On objecte alors à cette théorie le fait que « en effet celui qui procède ainsi [par traduction ] se trouve soumis à l'obligation de rendre observables, comme entités du monde réel, ces attributs invisibles (du genre : stratégies, intérêts, opérations) conférés aux acteurs et aux actions par la formulation théorique, c'est-à-dire de leur associer des indicateurs, sous forme de données ou d'exemples, qui permettent de les voir et convainquent qu’il s’agit bien là d’entités réelles » (Quéré, 1989, p. 112) . D’autres critiques formulées à l’endroit de la

perspective de Latour concernent l’absence d’indication des paramètres d’associations des facteurs humains et non humains. Il ne mentionne pas les critères de la nature de l’association en particulier mais soutient que ces associations sont à questionner et observer par le chercheur au point que certains auteurs se demandent « de quoi sont en effet faits les liens entre leurs éléments ? » (Quéré, 1989, p. 112). C’est l’idée de connexion et ou d’association qui prédomine dans l’approche de l’acteur-réseau. « Ainsi les faits scientifiques sont-ils représentés comme constitués par assemblage d’éléments hétérogènes, par établissement entre eux de liens quasiment indéfectibles à travers des épreuves de force visant à tester leur solidité » (Latour, 1989, p. 95-117).

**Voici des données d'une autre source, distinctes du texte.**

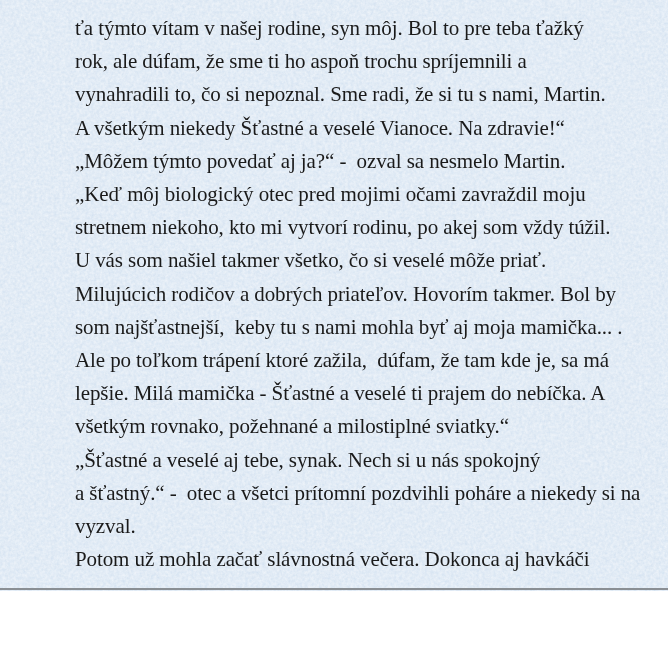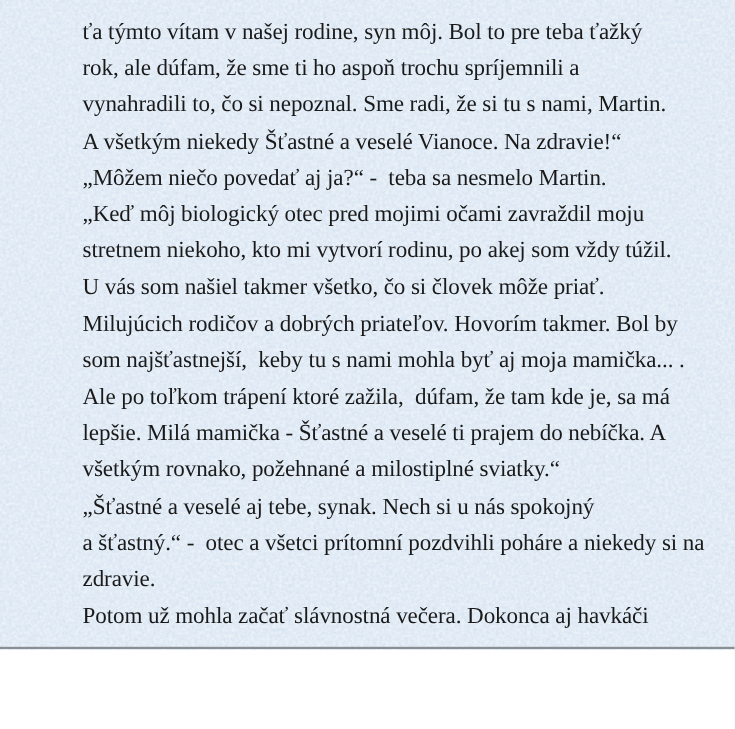"„Môžem niečo povedať aj ja?“" div.line { text: niečo povedať aj ja?“ -  teba -> týmto povedať aj ja?“ -  ozval }
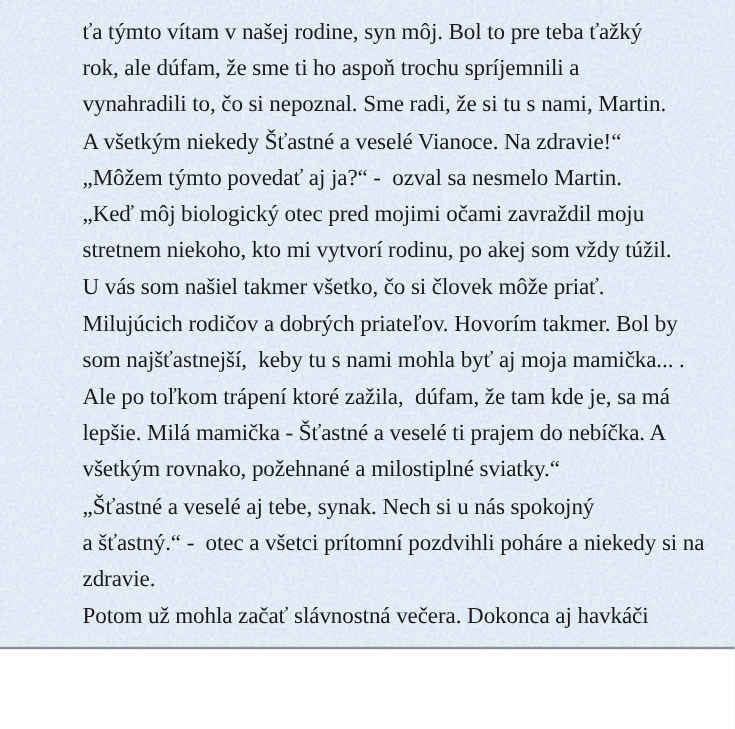"U vás som našiel takmer" div.line { text: človek -> veselé }
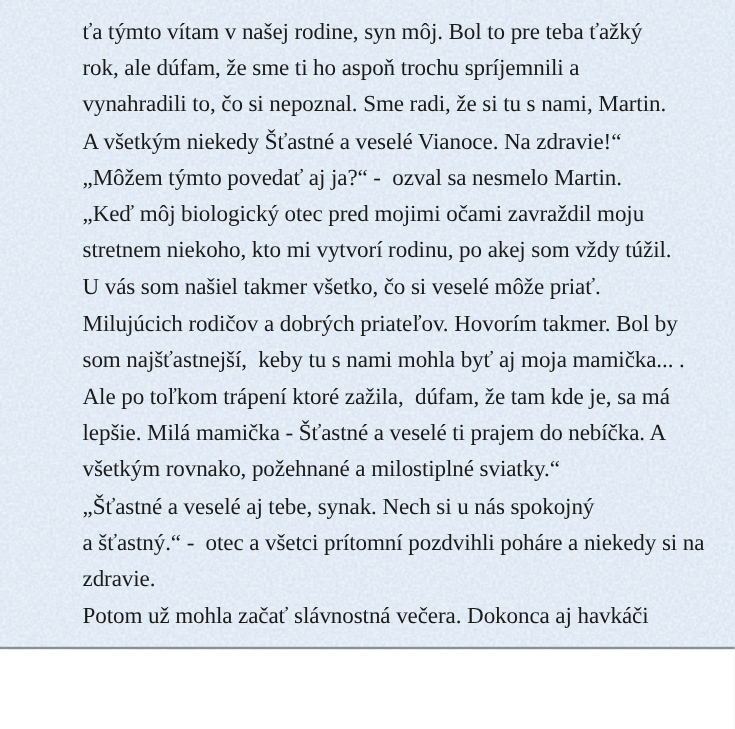"zdravie." div.line { text: zdravie -> vyzval }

La prise en compte de cette théorie nous permettra de faire une lecture explicative des images prenant appui à la fois sur des variables discursives (mots, titres), figuratives et non discursives (finalités, rôles socio-politiques, socio-économiques et socio éducatifs et culturels des journaux, promesse discursive) pouvant conduire à déchiffrer le sens des outils choisis par les supports pour débattre du choix présidentiel.

La notion de cadre intègre en ce sens le principe de traduction et d’association de Latour (2007) car elle nécessite le questionnement du lien entre les contraintes extra-discursives des journaux et les signes utilisés par des acteurs pour rendre compte et expliquer leur activité. Un schème (conceptualisé de manière formelle ou informelle) est ici lié à un signe (discursif, visible et matériel) au travers du concept de cadre. La prise en compte de cette notion suppose que l’interprétation des outils langagiers, plastiques et iconiques des couvertures de journaux visant le choix présidentiel repose sur l’analyse du rapport entre les contraintes extra et intra discursives des journaux et l’ensemble des signes utilisés pour communiquer des savoirs non formels au sujet des campagnes présidentielles inhérentes à plusieurs périodes.